I would still answer yes, and you probably did too. But many people don't care about truth that much. And I don't necessarily think they should.



> and probably most programmers, truth wins over feelings by quite a long shot.

You only have to read any HN thread about nutrition to see that idiotic woo is entrenched in a sizeable portion of HN commenters.


The pro-religion / anti-religious criticism crowd here seems much more vocal than the opposition as well. Both sides seem to have lost out to the Guns vs Pools debate in any case.


Yup, or pharmaceuticals or a variety of other topics.

Programmers and engineers are not a bastion of rationality, no matter how much we like to think we are.


I'm not saying programmers are always right or rational. I'm saying they care more about truth and logical consistency. Or at least they care more about being the kind of person that cares about truth and logical consistency.

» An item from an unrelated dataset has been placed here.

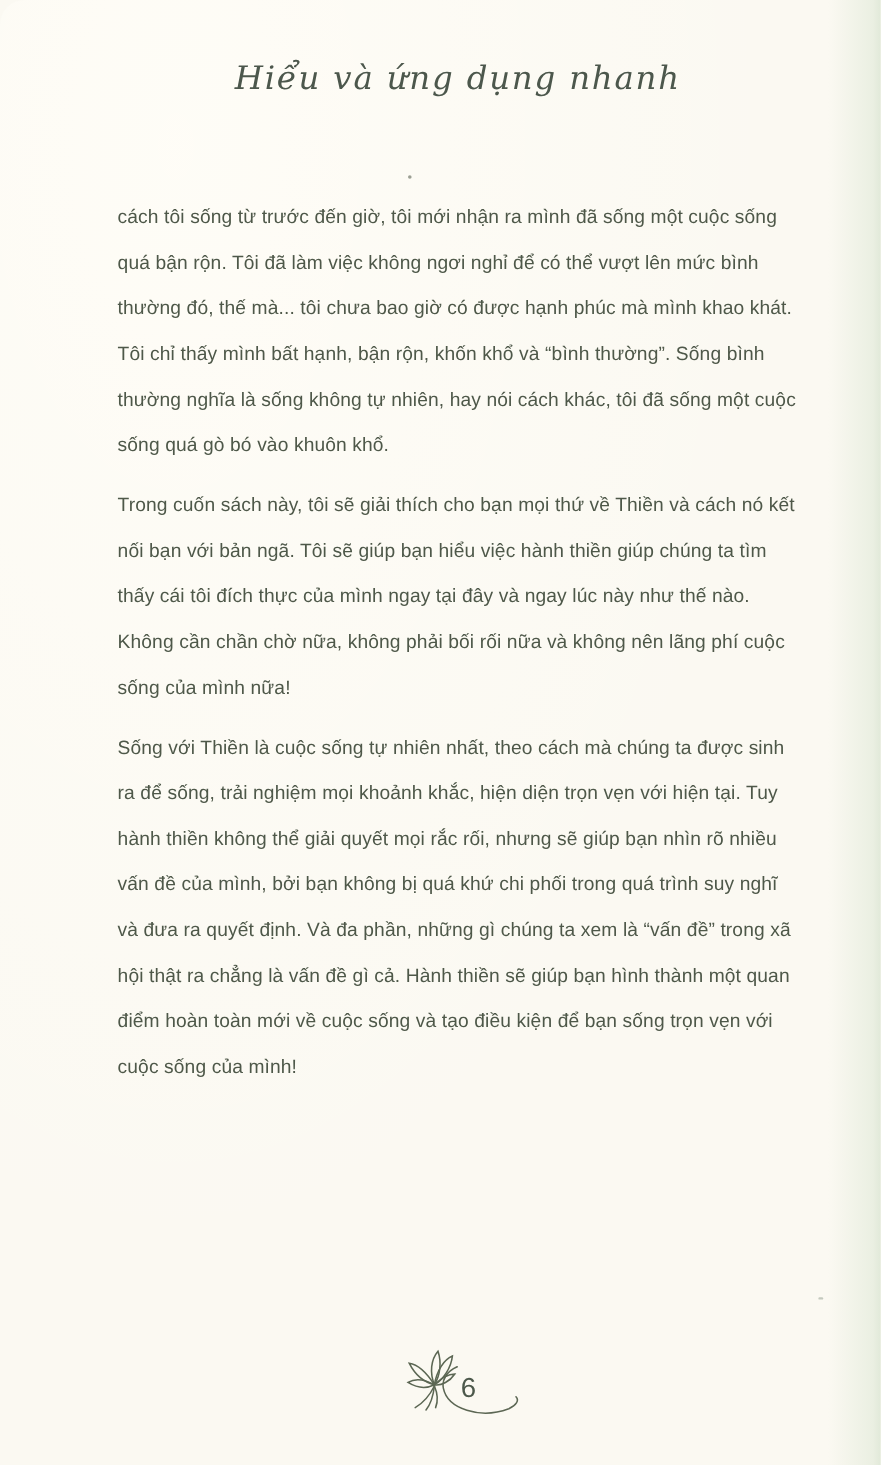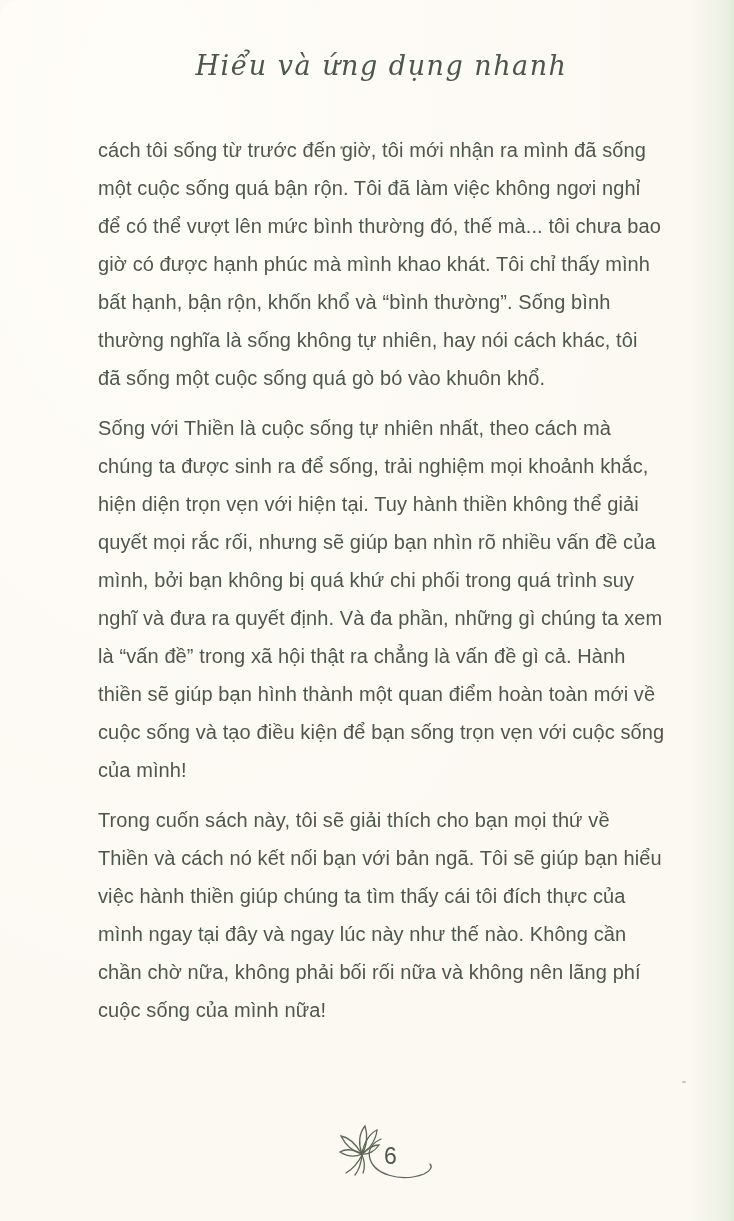"cách tôi sống từ trước" .page-body { font-size: 20px -> 16px; top: 131px -> 163px }
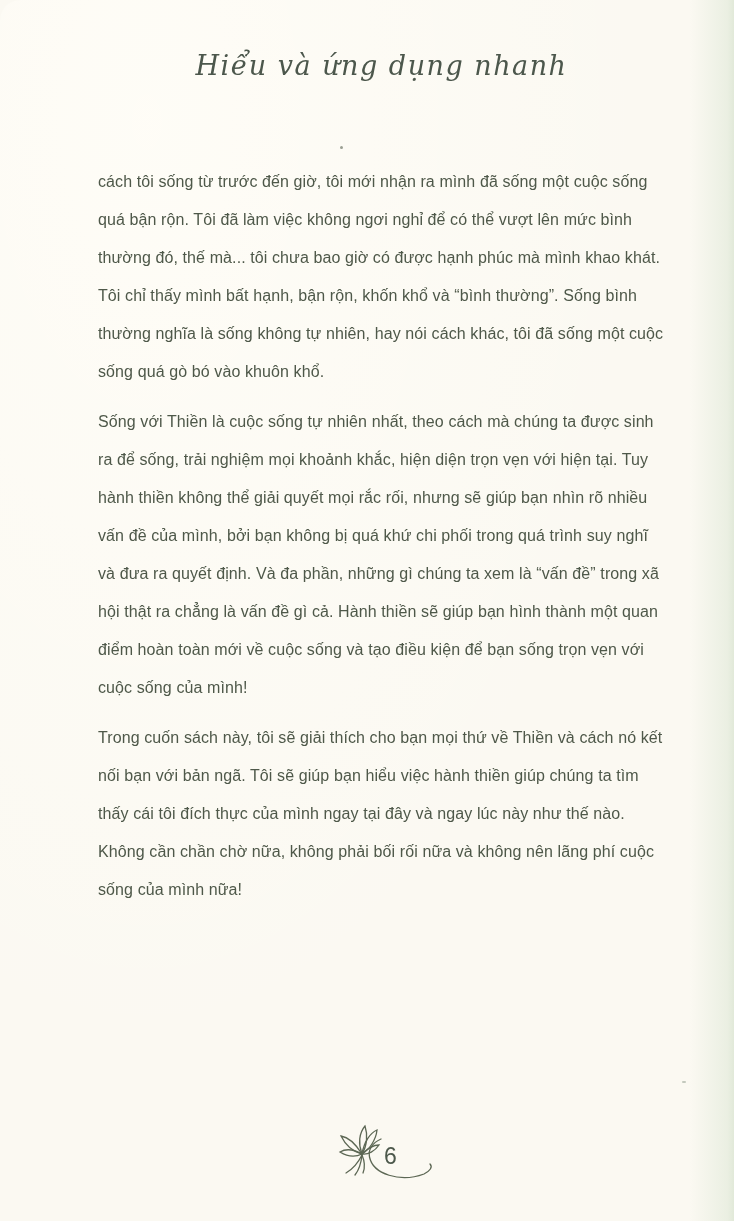"Sống với Thiền là cuộc" p.para { order: before "Trong cuốn sách này, tôi" -> after "Trong cuốn sách này, tôi" }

Let's say there was a box containing a piece of paper that has the answer to the question, "Does God exist?" or "Is my view on nutrition or pharmaceuticals correct?". The atheist and the programmer would almost certainly look inside that box even at considerable cost. Many religious people would not. Some people could save a lot of time if they realized that.


"Or at least they care more about being the kind of person that cares about truth and logical consistency."

I think this is the more true statement :)

I don't disagree with your premise, by the way, and maybe weird irrational opinions are rarer in engineering/sciency/computery people, but they're definitely there.